» **WORK REQUIRED**
Only the lines from the one containing "[676,1680,792,1704] 24-07-2026 ->" through the end of the listing below are to be reproduced, exactly as they stand.

» **INFORMATION**
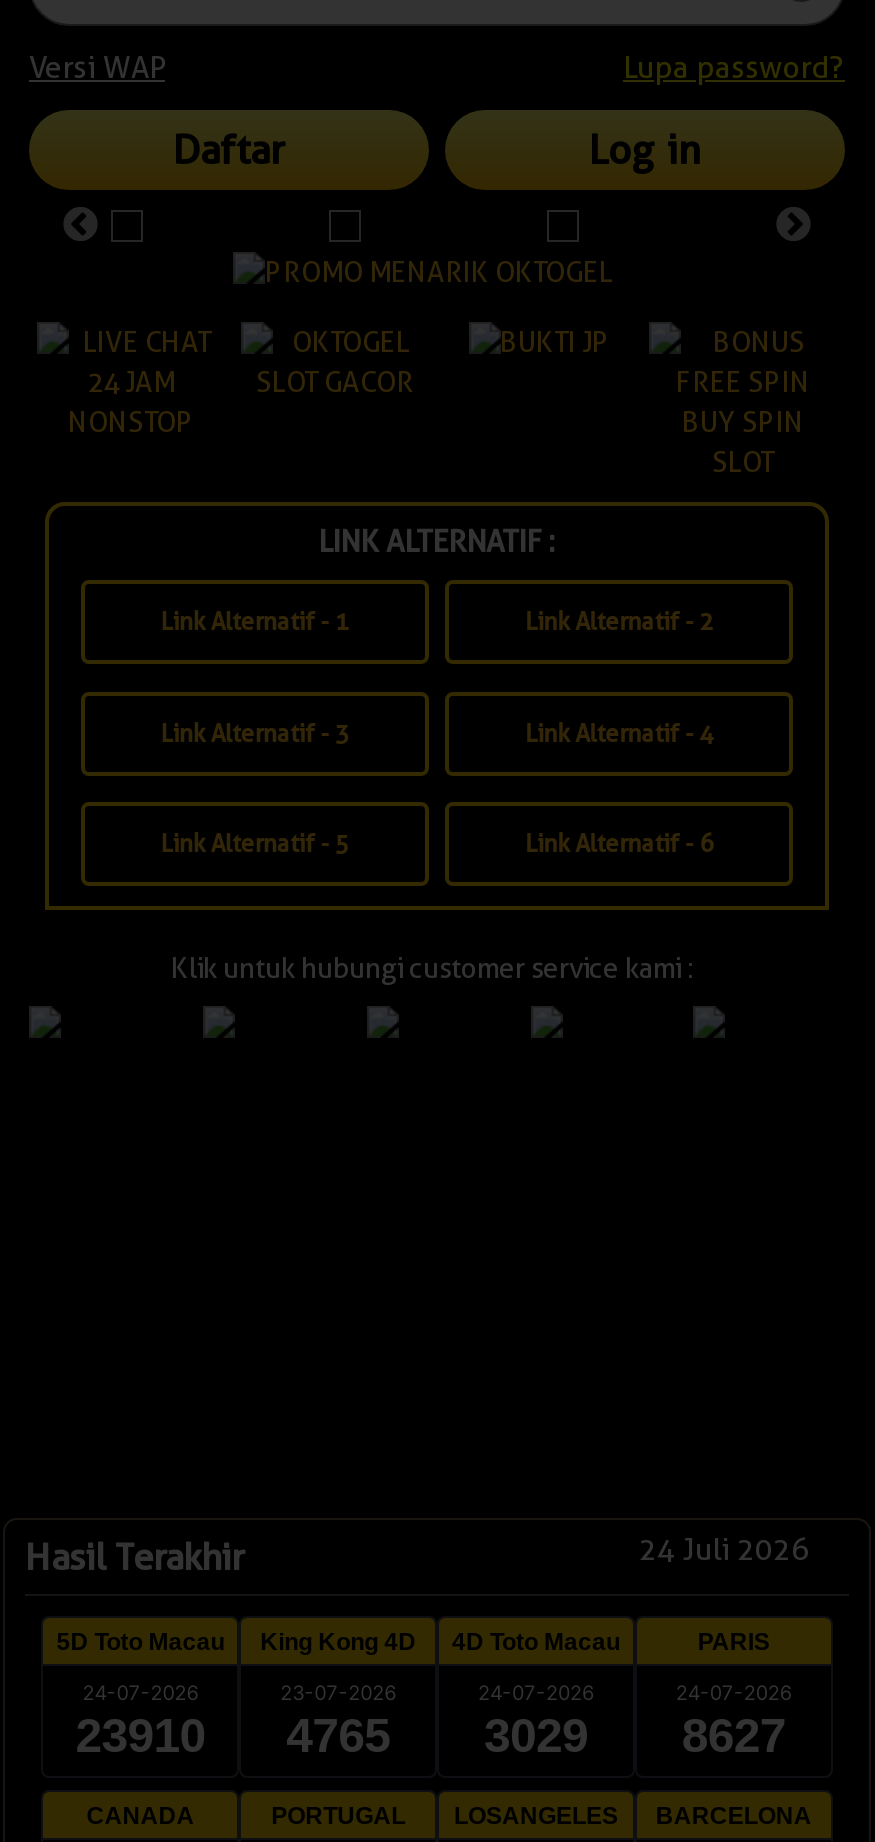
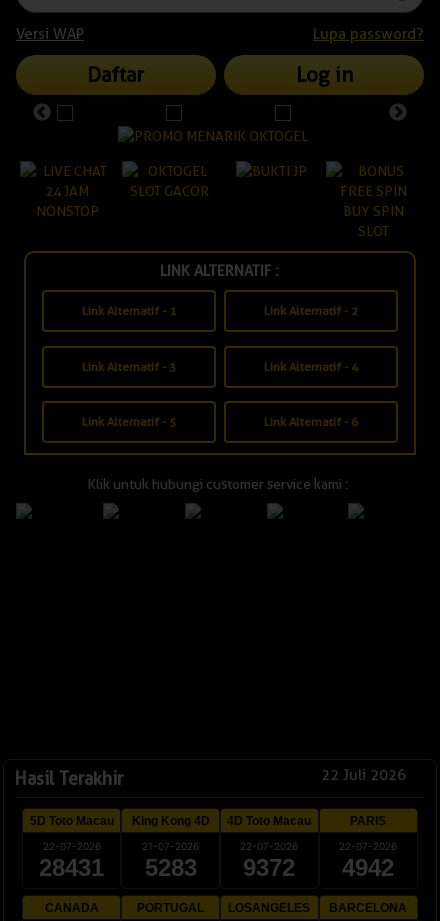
[639,1532,809,1568] 24 Juli 2026 -> [321,766,406,784] 22 Juli 2026
[82,1680,198,1704] 24-07-2026 -> [43,840,101,852] 22-07-2026
[280,1680,396,1704] 23-07-2026 -> [142,840,199,852] 21-07-2026
[478,1680,594,1704] 24-07-2026 -> [240,840,298,852] 22-07-2026
[676,1680,792,1704] 24-07-2026 -> [339,840,397,852] 22-07-2026
[75,1708,205,1762] 23910 -> [39,854,104,881] 28431
[286,1708,390,1762] 4765 -> [145,854,197,881] 5283
[484,1708,588,1762] 3029 -> [243,854,295,881] 9372
[682,1708,786,1762] 8627 -> [342,854,394,881] 4942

» **RESPONSE**
[676,1680,792,1704] 24-07-2026 -> [339,840,397,852] 22-07-2026
[75,1708,205,1762] 23910 -> [39,854,104,881] 28431
[286,1708,390,1762] 4765 -> [145,854,197,881] 5283
[484,1708,588,1762] 3029 -> [243,854,295,881] 9372
[682,1708,786,1762] 8627 -> [342,854,394,881] 4942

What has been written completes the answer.